Donnerstag, 6. März 2014


Repentance is a sacrament by which those who confess
their sins are invisibly absolved of them by Jesus Christ Himself,
at the priest
s visible expression of forgiveness.

Orthodox Catechesis
During the first week of Great Lent, all Orthodox Christians try to worthily prepare themselves for Communion of the Holy Mysteries of Christ. They first cleanse their souls in the sacrament of confession.
The Lord Jesus Christ said to His disciples, Verily I say unto you, Whatsoever ye shall bind on earth shall be bound in heaven: and whatsoever ye shall loose on earth shall be loosed in heaven (Mt. 18:18). And in another place, He breathed on them, and saith unto them, Receive ye the Holy Ghost: Whose soever sins ye remit, they are remitted unto them; and whose soever sins ye retain, they are retained (Jn. 20:21-23). Fulfilling the Lord’s will, the apostles in turn gave this authority to their successors—the pastors of Christ’s Church, and to this day, all the right-believing Christians who sincerely confess their sins before an Orthodox priest can receive through him the prayer of absolution, forgiveness, and complete remission of sins.
In this consists the essence of the sacrament of confession. In order for this sacrament to take place, the following is needed: from the penitent, sincere repentance, remorse for his sins, and the desire to abandon sin and to not repeat it; belief that the sacrament of confession has the power to absolve and cleanse away through the prayer of the priest any sins sincerely confessed; and finally, the confession must be heard by an Orthodox priest, who is the servant of Christ’s true Church, which alone preserves the fullness of grace given to us by God.
Although a Christian receives forgiveness of all his sins in the sacrament of Baptism, in his life following Baptism, during his unremitting battle with sin, he will not avoid temporary defeats, falls, and retreats influenced by outward temptations and his own passions. Therefore, every believer needs to confess his sins whenever he has the chance.
But what should especially move us to go to confession? What thoughts and reasoning call the believer to hasten to take refuge in this holy Mystery?
First of all, that spiritual torment, pain, and suffering, which every sin and transgression brings to the soul. Often the mind does not remember a sin committed, or may hardly recognize it as a sin. However, the soul remembers—it feels hell inside, it languishes and suffers, and the whole person is filled with a kind of melancholy, anxiety, and despondency.
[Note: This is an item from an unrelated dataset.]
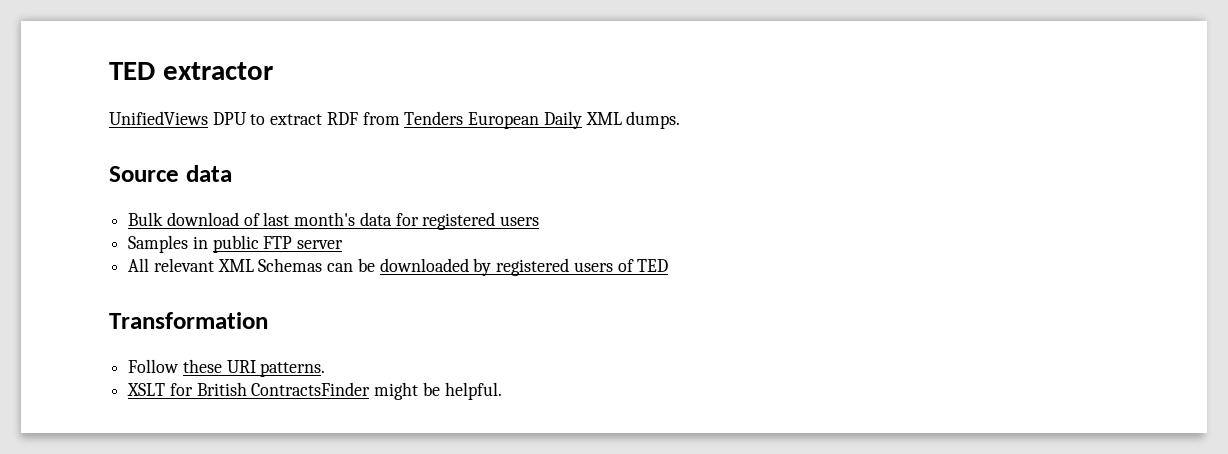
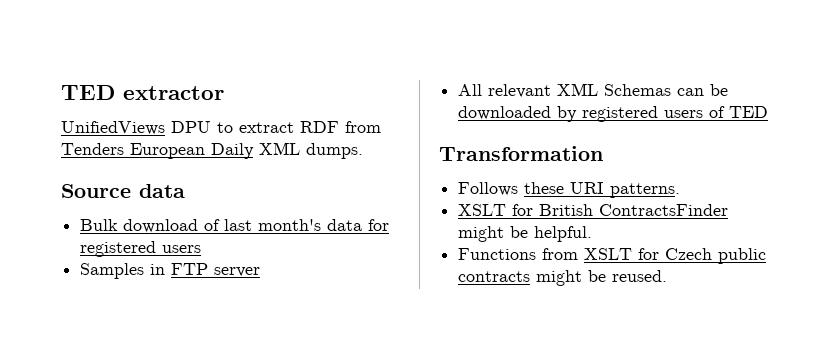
[212,235,259,253] public -> (166, 269) none
[128,359,180,373] Follow -> [458,182,519,196] Follows
(502, 391) none -> [458,248,767,264] [458,270,668,286] // Functions from XSLT for Czech public contracts might be reused.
Sins and transgressions that have piled up and not been removed from the conscience (not only major sins, but also minor ones) burden it so heavily that the person begins to feel a strange sort of fear. He often does not understand the cause of all of this, but it is because he has unconfessed sins on his conscience. By God’s mercy, these sorrowful feelings remind us of those sins, so that by trying to figure out how we got into this disastrous condition of soul we would come to an awareness of the need to tear the soul from hell; that is, turn to the sacrament of confession and free ourselves through it from the torments that await at God’s dread judgment all sinners who did not purify themselves here in this life. The very fact that sin torments, burns, and wearies a person here, before the Dread Judgment, speaks for itself. This means that sin by nature torments, lacerates, bites, burns, wears out, and wears down the soul. And in the place where sinners will find themselves with their sins after the end of the world, this characteristic of sin will broaden and intensify infinitely. Thus, this wearying here, on earth, is only a soft warning, instruction, and reminder to the soul of the eternal torments of sinners.